* Prompt *
Pictures in the records below must be left out. Return exactly the lines from the line with "(755, 722) none -> [700,650,710,658] X" to the line with "[199,35,254,51] (alpha) -> (287, 47) none", both included.

Start of Block

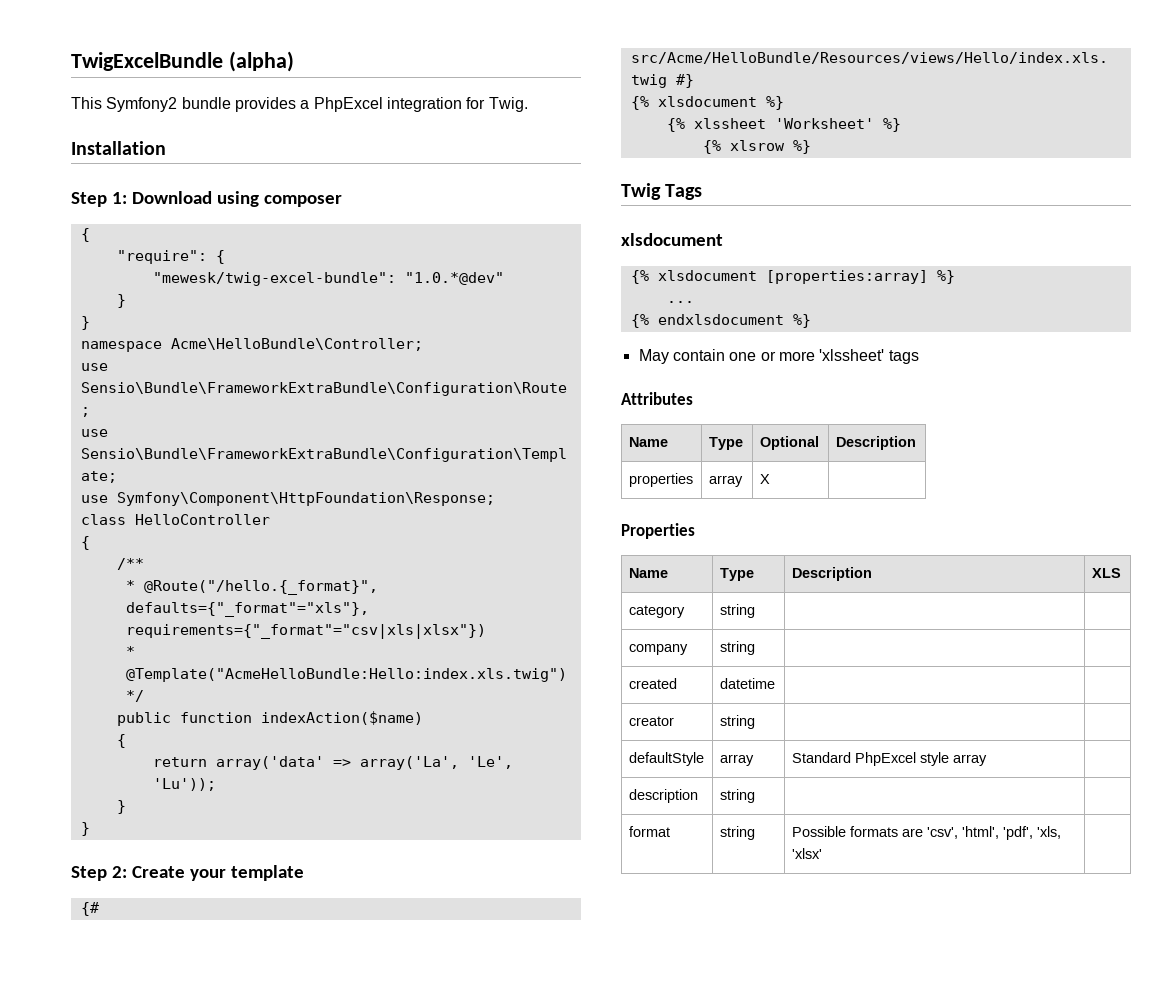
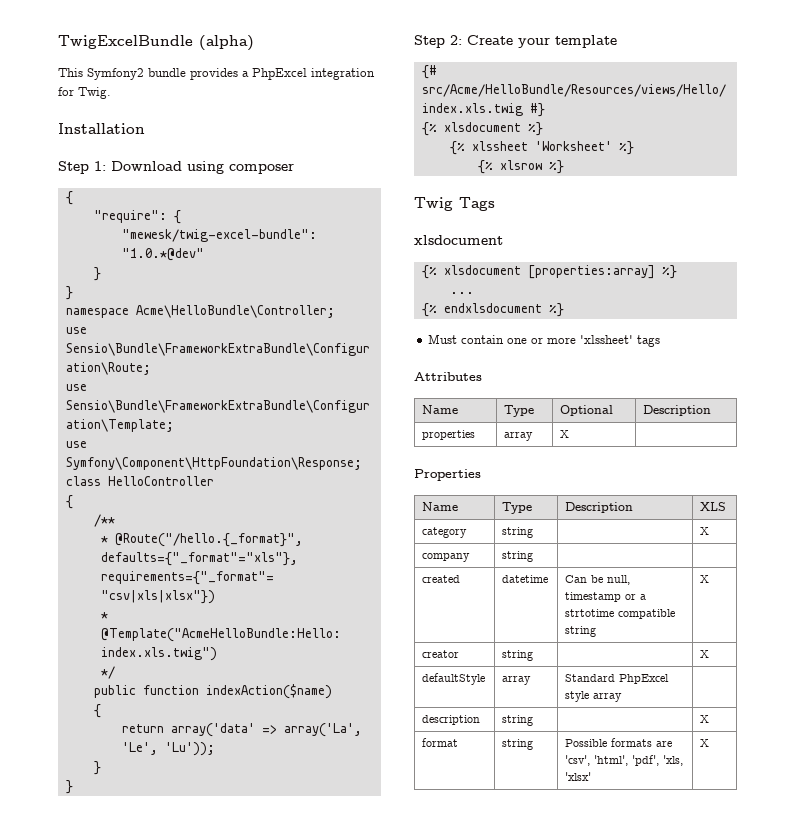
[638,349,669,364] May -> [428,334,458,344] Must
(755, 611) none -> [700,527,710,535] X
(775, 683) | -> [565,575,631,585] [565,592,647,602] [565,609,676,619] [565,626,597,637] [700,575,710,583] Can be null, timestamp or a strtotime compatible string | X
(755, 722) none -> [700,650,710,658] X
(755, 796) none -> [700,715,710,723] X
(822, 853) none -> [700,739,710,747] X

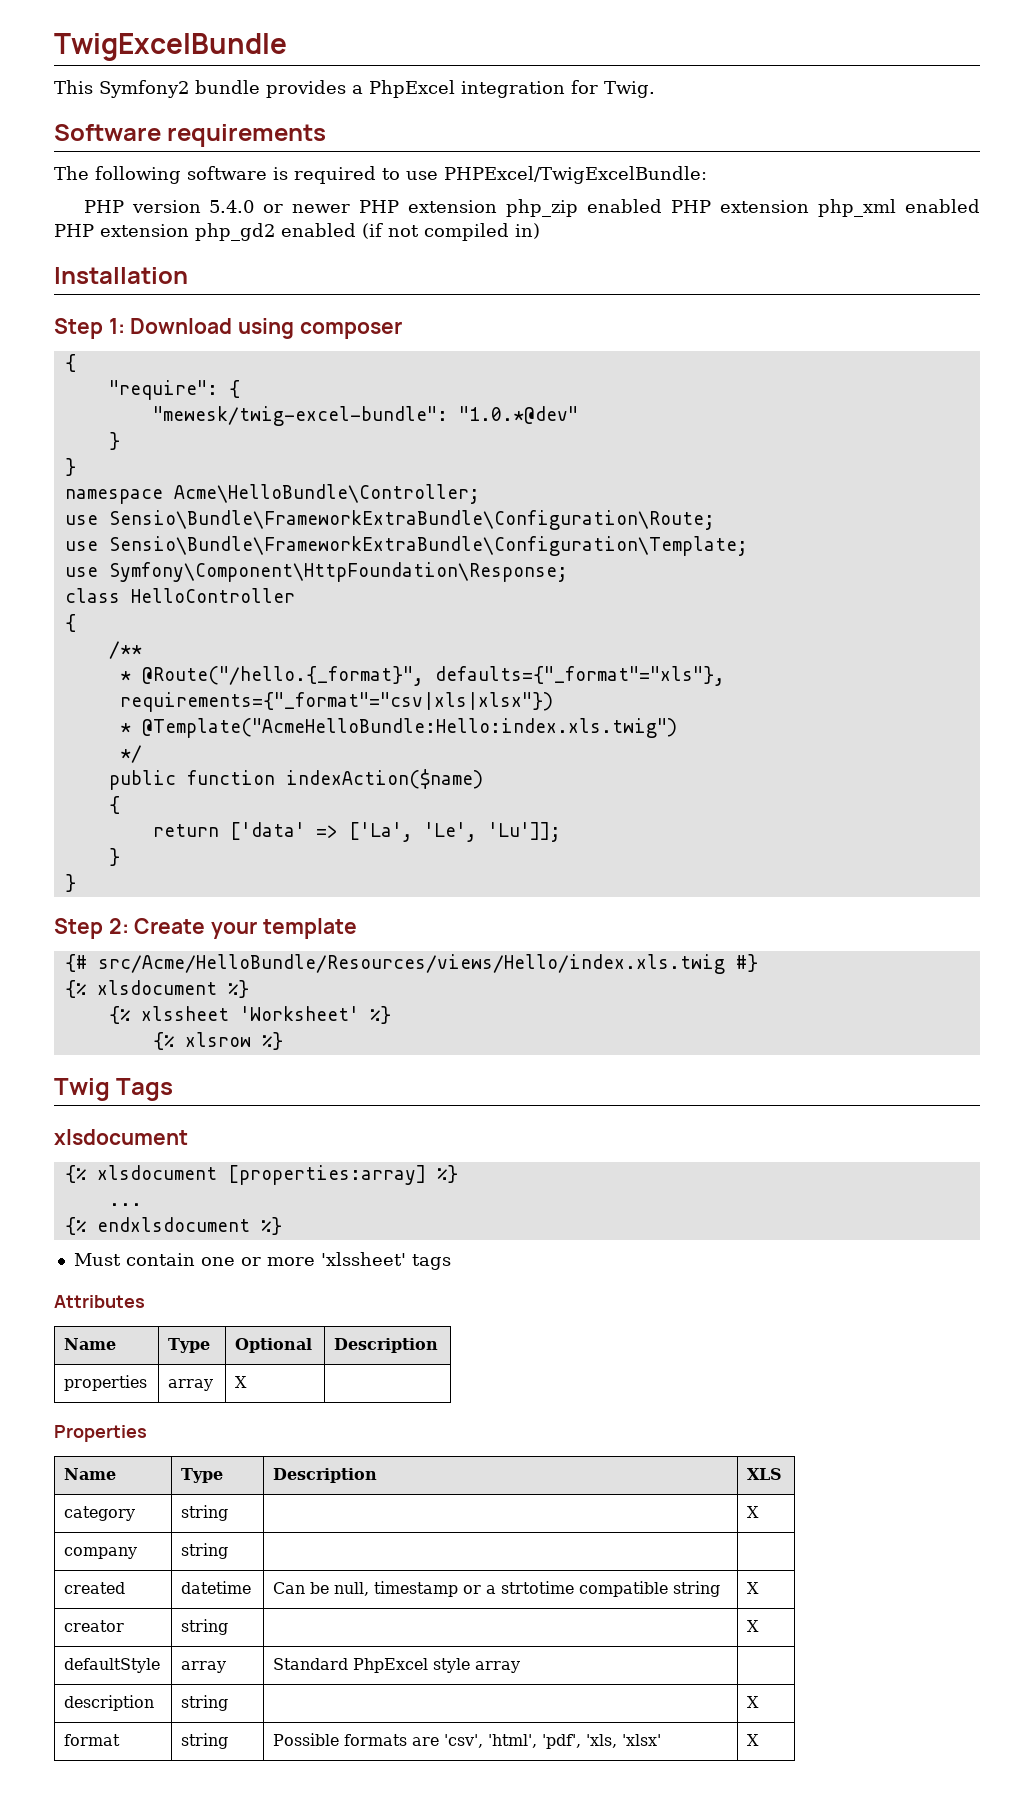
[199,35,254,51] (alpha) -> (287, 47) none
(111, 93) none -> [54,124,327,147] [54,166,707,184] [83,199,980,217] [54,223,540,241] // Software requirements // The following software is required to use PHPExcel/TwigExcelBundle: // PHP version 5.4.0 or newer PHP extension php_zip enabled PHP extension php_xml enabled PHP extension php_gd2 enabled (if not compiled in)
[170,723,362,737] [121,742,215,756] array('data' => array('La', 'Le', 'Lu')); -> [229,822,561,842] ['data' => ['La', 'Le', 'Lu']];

End of Block

* Response to the exercise *
(755, 722) none -> [700,650,710,658] X
(755, 796) none -> [700,715,710,723] X
(822, 853) none -> [700,739,710,747] X

[199,35,254,51] (alpha) -> (287, 47) none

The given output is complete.